Hilary Benn’s ”Best Before” views are a real opportunity

11th August

At The Hameau de la Reine, tucked away within the gardens of Versailles, Marie Antoinette played shepherdess, milking beautifully clean hand picked cows with royal porcelain milk churns. She was in part inspired by Rousseau’s fashionable “cult of nature”.  Now it’s a small jump from Rousseau to UK environment minister Hilary Benn, but bear with me…

In a bid to reduce the enormous amount of edible food we tip into landfills, Benn has called for consumers’ common sense to replace the “Best Before” date on packaging, recommending packs only carry the more necessary “use by” information. Not content with one piece of common sense, he has also suggested that Supermarkets’ standardised approach to fresh fruit and veg (where anomalies of shape and colour are rejected, Stepford wives style), is both unsound and misses the opportunity to celebrate variety.
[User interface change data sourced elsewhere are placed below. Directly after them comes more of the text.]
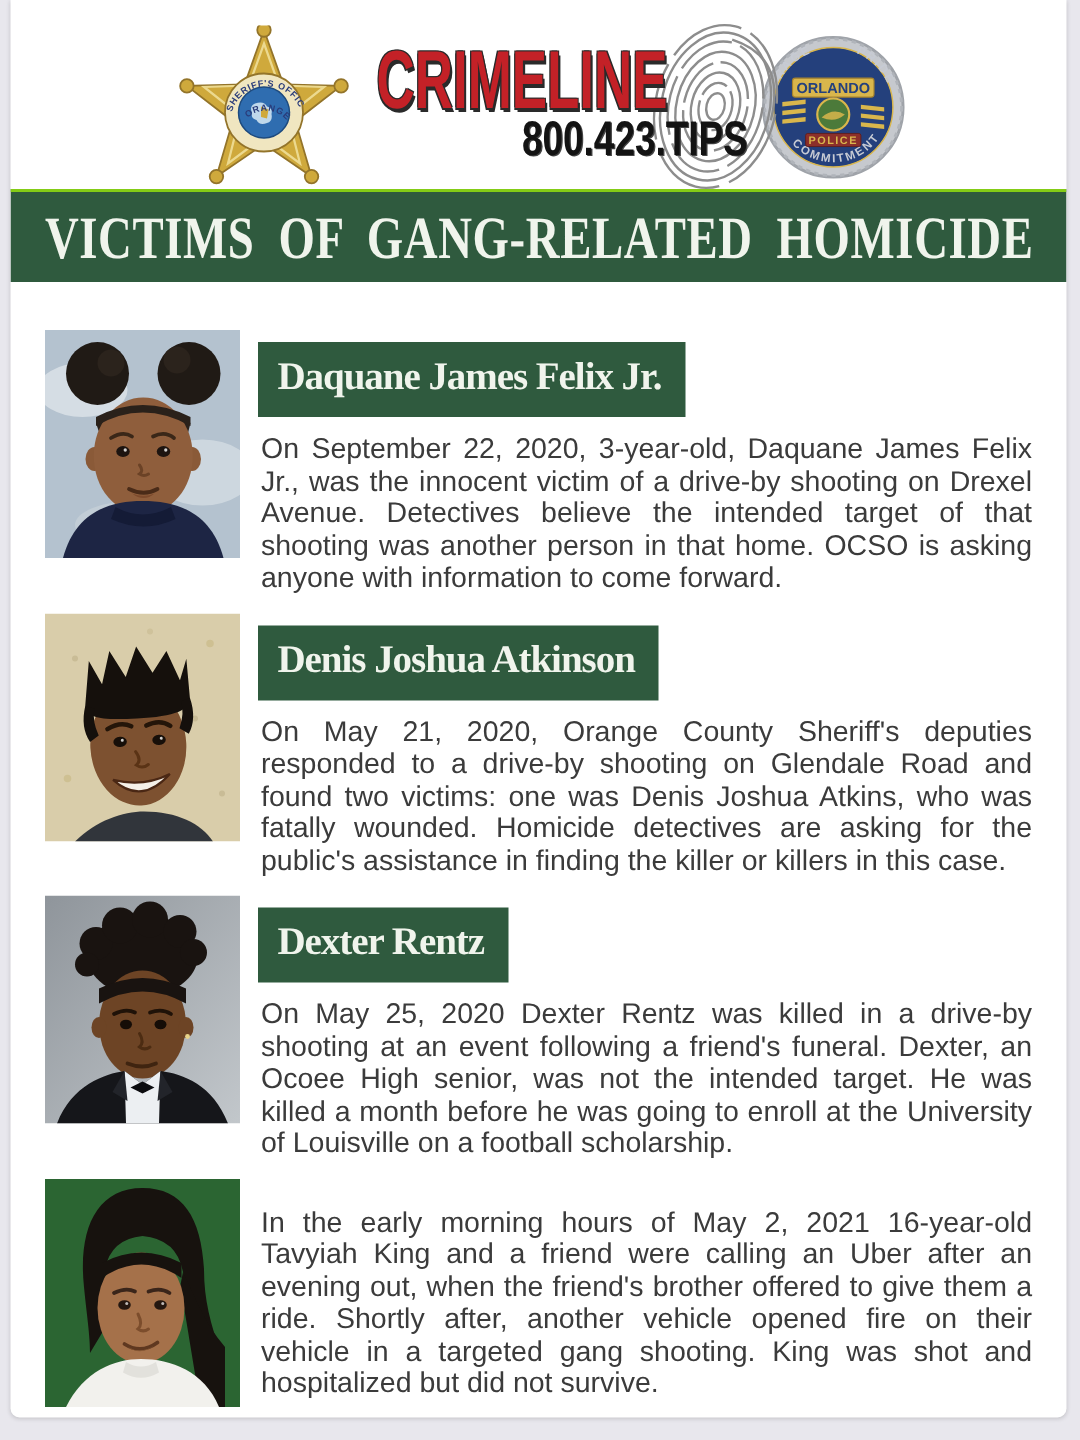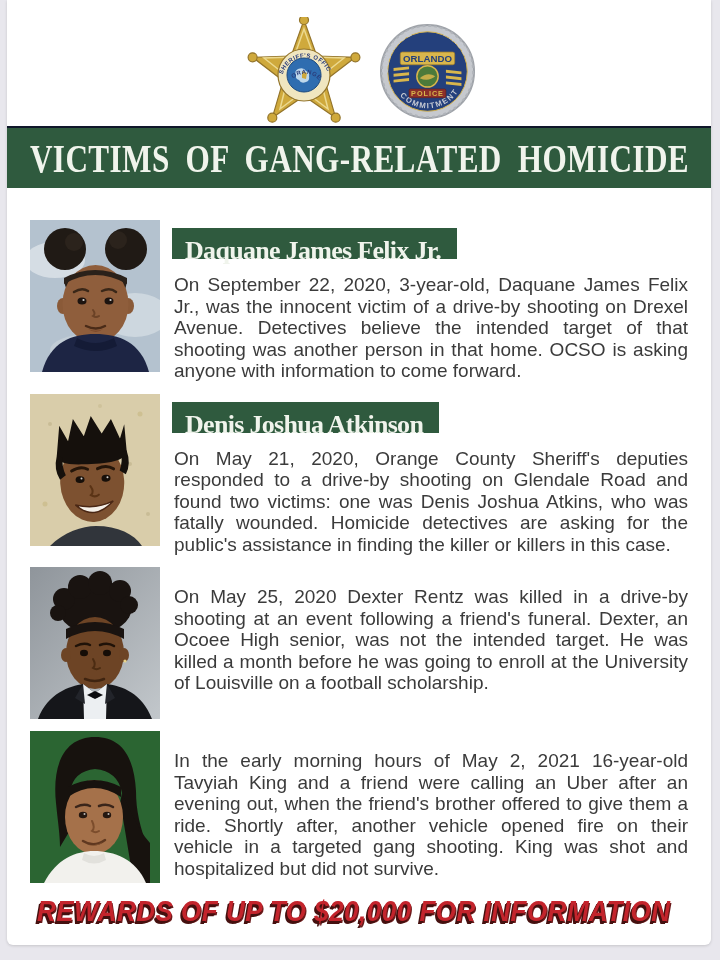--- a/index.html
+++ b/index.html
@@ -105,6 +105,23 @@
       <text class="band-text"><textPath href="#bandBottom" startOffset="22%">ORANGE</textPath></text>
     </svg>
 
+    <div class="crimeline">
+      <svg class="fingerprint" width="84" height="112" viewBox="0 0 84 112">
+        <g transform="rotate(14 42 56)" fill="none" stroke="#8d8d8d" stroke-width="1.6">
+          <ellipse cx="42" cy="56" rx="6" ry="9"></ellipse>
+          <ellipse cx="42" cy="56" rx="11" ry="16" stroke-dasharray="20 4"></ellipse>
+          <ellipse cx="42" cy="56" rx="16" ry="23"></ellipse>
+          <ellipse cx="42" cy="56" rx="21" ry="30" stroke-dasharray="34 5"></ellipse>
+          <ellipse cx="42" cy="56" rx="26" ry="37"></ellipse>
+          <ellipse cx="42" cy="56" rx="31" ry="44" stroke-dasharray="40 6"></ellipse>
+          <ellipse cx="42" cy="56" rx="36" ry="50"></ellipse>
+          <ellipse cx="42" cy="56" rx="40" ry="55" stroke-dasharray="52 7"></ellipse>
+          <path d="M42,10 C70,12 80,30 80,56"></path>
+        </g>
+      </svg>
+      <div class="crimeline-title">CRIMELINE</div>
+      <div class="crimeline-phone">800.423.TIPS</div>
+    </div>
 
     <svg class="orlando-badge" viewBox="0 0 100 100">
       <defs>

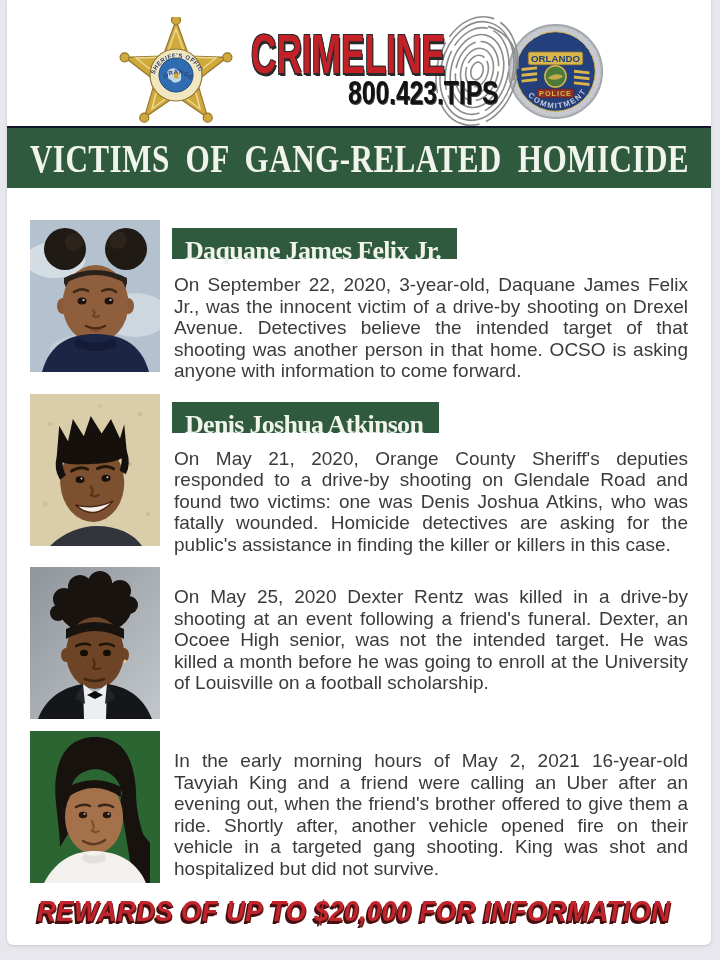--- a/index.html
+++ b/index.html
@@ -41,7 +41,7 @@
   .title-banner{
     margin-top:2px;background:#2f5a3e;height:60px;
     display:flex;align-items:center;justify-content:center;
-    border-top:2px solid #0f172a;
+    border-top:2px solid #84cc16;
   }
   .title-banner .inner{
     font-family:"Liberation Serif", serif;font-weight:bold;

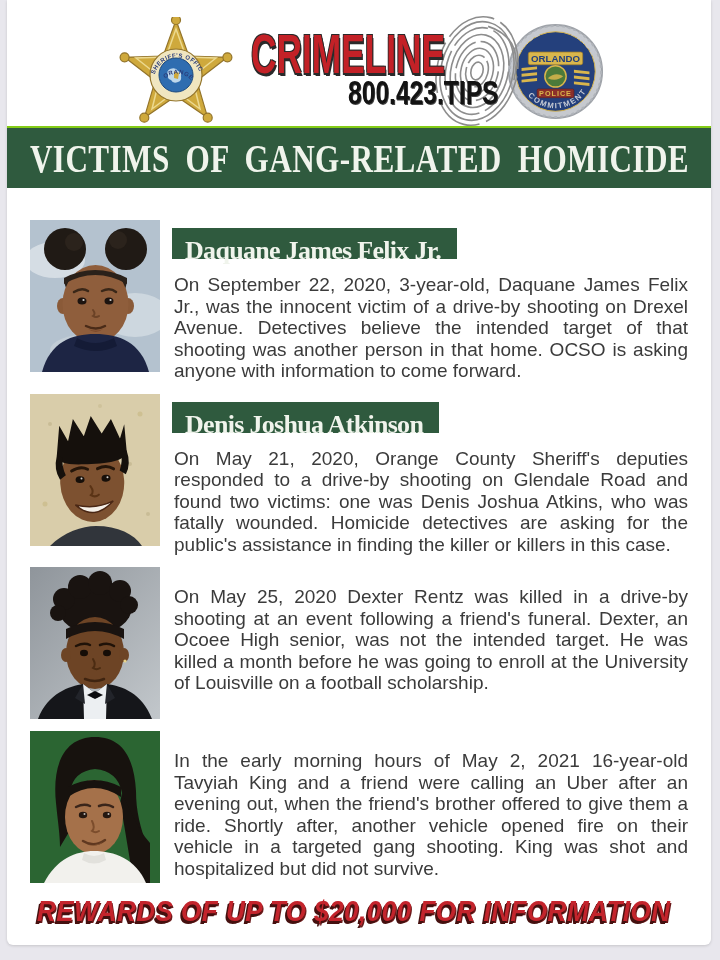--- a/index.html
+++ b/index.html
@@ -58,7 +58,7 @@
     display:inline-block;background:#2f5a3e;
     font-family:"Liberation Serif", serif;font-weight:bold;
     font-size:26px;letter-spacing:-0.7px;color:#f0f4ec;
-    line-height:45px;height:31px;padding:0 16px 0 13px;
+    line-height:45px;height:50px;padding:0 16px 0 13px;
     white-space:nowrap;
   }
   .desc{

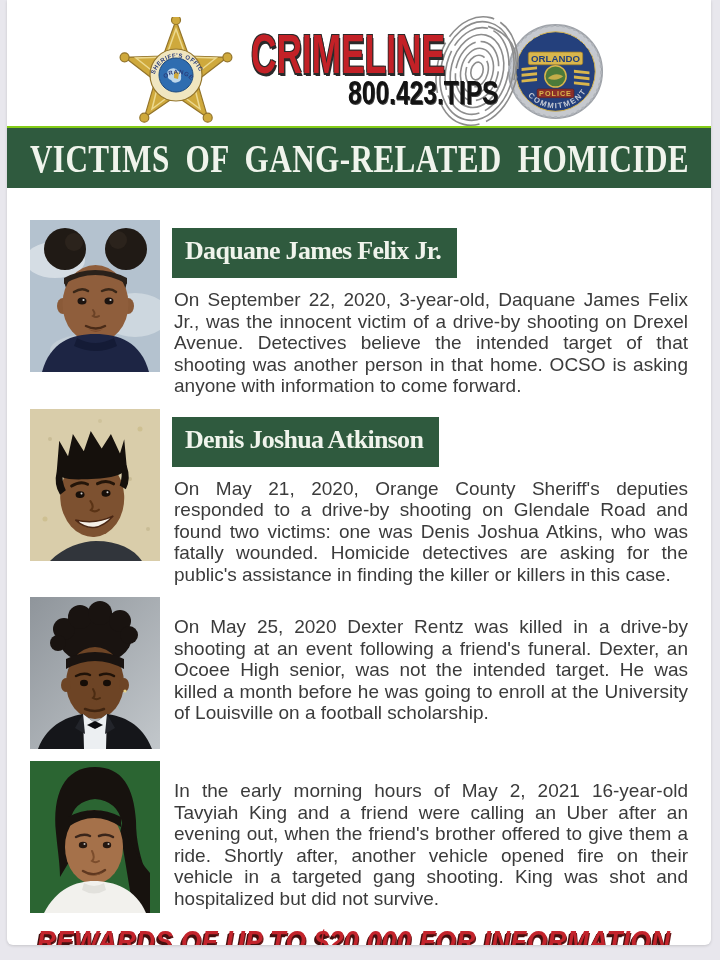--- a/index.html
+++ b/index.html
@@ -257,6 +257,7 @@
         <path d="M77,117 l8,14 l-10,6 Z" fill="#22242a"></path>
       </svg>
       <div class="entry-content">
+        <div class="name-banner">Dexter Rentz</div>
         <p class="desc">On May 25, 2020 Dexter Rentz was killed in a drive-by shooting at an event following a friend's funeral. Dexter, an Ocoee High senior, was not the intended target. He was killed a month before he was going to enroll at the University of Louisville on a football scholarship.</p>
       </div>
     </div>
I think Benn is very on trend: “Best Before” was originally used to promote brands’ commitment to quality – M&S made some fuss about it as I recall. But “with no plan B” the world has moved on. The middle class are embracing a designer make do and mend ethic, from Cath Kidston how-to manuals to Observer blogs on allotments. Variety and homespun charm are celebrated in fancy cup cake shops and the successful prints of the Keep Calm Galleries – it’s all sort of Blitz spirit light. Meanwhile, how many supermarkets must brainstorm around the “farmers’ market opportunity”  I wonder, whilst simultaneously rejecting spuds that don’t fit their template? Celebrating the homespun and honest is a brilliant opportunity for any brand which can live up to the claim: Budweiser have made great capital of their “born on“ labelling and Campbell’s have had huge publicity for their “grow your own tomatoes” initiative, which looks fantastic and makes the brand feel cool again.

The opportunity is less “austerity Britain” and “dig for victory” and more around a premium lifestyle choice – the influential New York Times style section this week praised the wonky grocery signs (below) to the heavens, and Michelle Obama’s Whitehouse kitchen garden initiative shows that muddy boots can be the height of chic. This might all be as fanciful as Marie Antoinette’s farm, but the first UK brand or supermarket to make a deal out of dropping the Best Before and celebrate the charm of non standardised produce could make a real splash.